# Main Code

**Install KGE and import all datasets**
(included in the cell below aswell but useful for the other tasks)

In [None]:

import os
%cd /content/
!git clone https://github.com/uma-pi1/kge.git
%cd kge
!pip install -e .
noise=['0','1','2','5','10']
datasets=['fb15k-237','fb15k-237_type','wnrr','wnrr_type']
for dataset in datasets:
  for level in noise:

    no_type=dataset.strip('_type')
    if "type" in dataset:
      path="/content/drive/MyDrive/experiments/"+dataset+"/data/"+no_type+"-"+level+"nt"
    else:
        path="/content/drive/MyDrive/experiments/"+dataset+"/data/"+no_type+"-"+level+"n"
    get_ipython().system('cp -r '+path+' /content/kge/data')

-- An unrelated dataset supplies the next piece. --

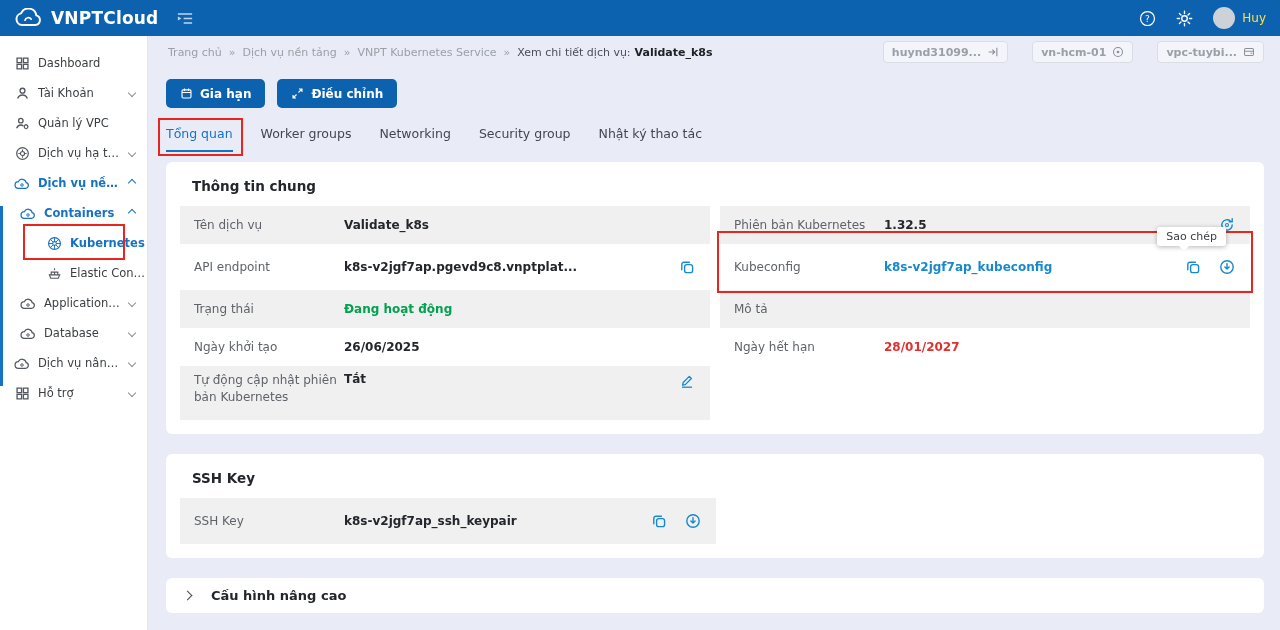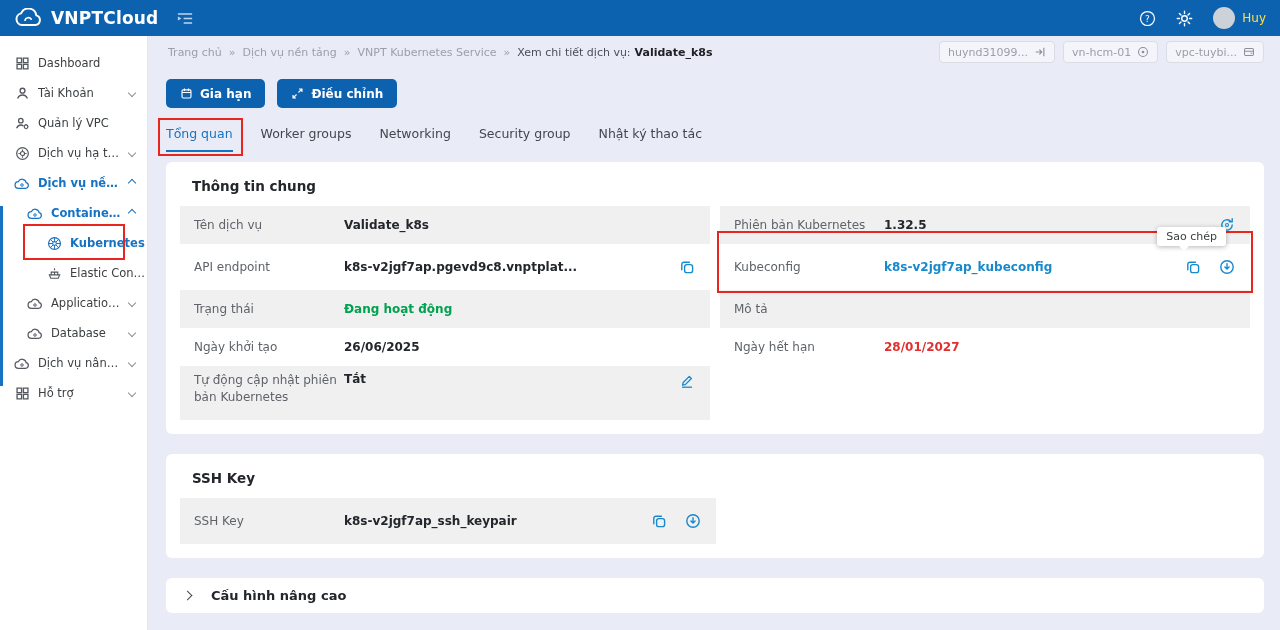"huynd31099..." .pills { font-weight: none -> bold; gap: 8px -> 24px }
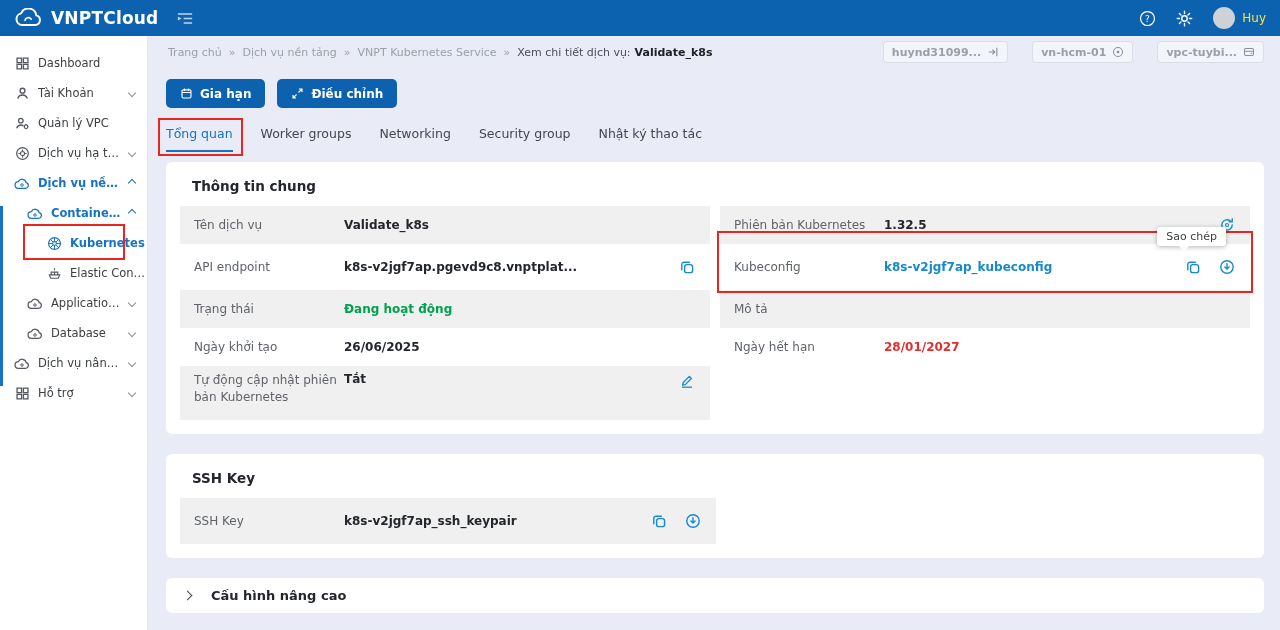"Containers" .side-item.lvl1 { padding-left: 27px -> 20px }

**Full pipeline for training all models + install KGE and import all datasets**

note that this code requires google Colab with a connected Google Drive that contains [this](https://github.com/VR10/kgenoise/tree/master/config%20files/experiments) folder structure. The models can also be individually trained by going into each model folder and starting the training process manually as described in the [LibKGE documentation](https://github.com/uma-pi1/kge) and [here](https://github.com/uma-pi1/kge-iclr20#start-the-hyperparameter-search)


In [None]:

import os
%cd /content/
#install LibKGE
!git clone https://github.com/uma-pi1/kge.git
%cd kge
!pip install -e .
#specify models noise levels and datasets that correspond to predfined folder structure
modelFolders=["rescal-KvsAll-kl-bo-best","rescal-1vsAll-kl-bo-best","transe-negative_sampling-kl-bo-best","distmult-negative_sampling-kl-bo-best","complex-negative_sampling-kl-bo-best","conve-1vsAll-kl-bo-best","complex-1vsAll-kl-bo-best","transe-negative_sampling-kl-bo-best","conve-KvsAll-kl-bo-best","distmult-KvsAll-kl-bo-best"]
noise=['0','1','2','5','10']
datasets=['fb15k-237','fb15k-237_type','wnrr','wnrr_type']
#copy the datasets from Drive into Colab runtime
for dataset in datasets:
  for level in noise:
    no_type=dataset.strip('_type')
    if "type" in dataset:
      path="/content/drive/MyDrive/experiments/"+dataset+"/data/"+no_type+"-"+level+"nt"
    else:
        path="/content/drive/MyDrive/experiments/"+dataset+"/data/"+no_type+"-"+level+"n"
        print(path)
    get_ipython().system('cp -r '+path+' /content/kge/data')
os.chdir("/content")   
for dataset in datasets:
  for level in noise:
   for model in modelFolders:   
     path="/content/drive/MyDrive/experiments/"+dataset+'/'+level+"%/"+model
     path_no_model="/content/drive/MyDrive/experiments/"+dataset+'/'+level+"%/"
     if os.path.exists(path):
       print(path)
       if os.path.exists(path+'/kge.log'):
         #skip folders that contain trained models 
        with open(path+'/kge.log') as file:
         if 'Best result in this training job:' in file.read():
          continue
       runtime_path="/content/"+dataset+'/'+level+"%/"+model
       runtime_path_no_model="/content/"+dataset+'/'+level+"%/"
       os.makedirs(runtime_path, exist_ok=True)
       #copy model folder into colab runtime
       #Note that training the models dricetly in Drive works but fills up the trash bin in Drive quickly
       #Drive also has a cap on the number of daily file access so direct training will fail at some point 
       get_ipython().system("cp -r "+path+" "+runtime_path_no_model)
       os.chdir(runtime_path)
       #start training
       get_ipython().system("kge resume . --search.num_workers 4 --search.device_pool cuda:0")
       #copy trained models back to drive since the colab runtime will delete all files once disconnected
       get_ipython().system("cp -r "+runtime_path+" "+path_no_model)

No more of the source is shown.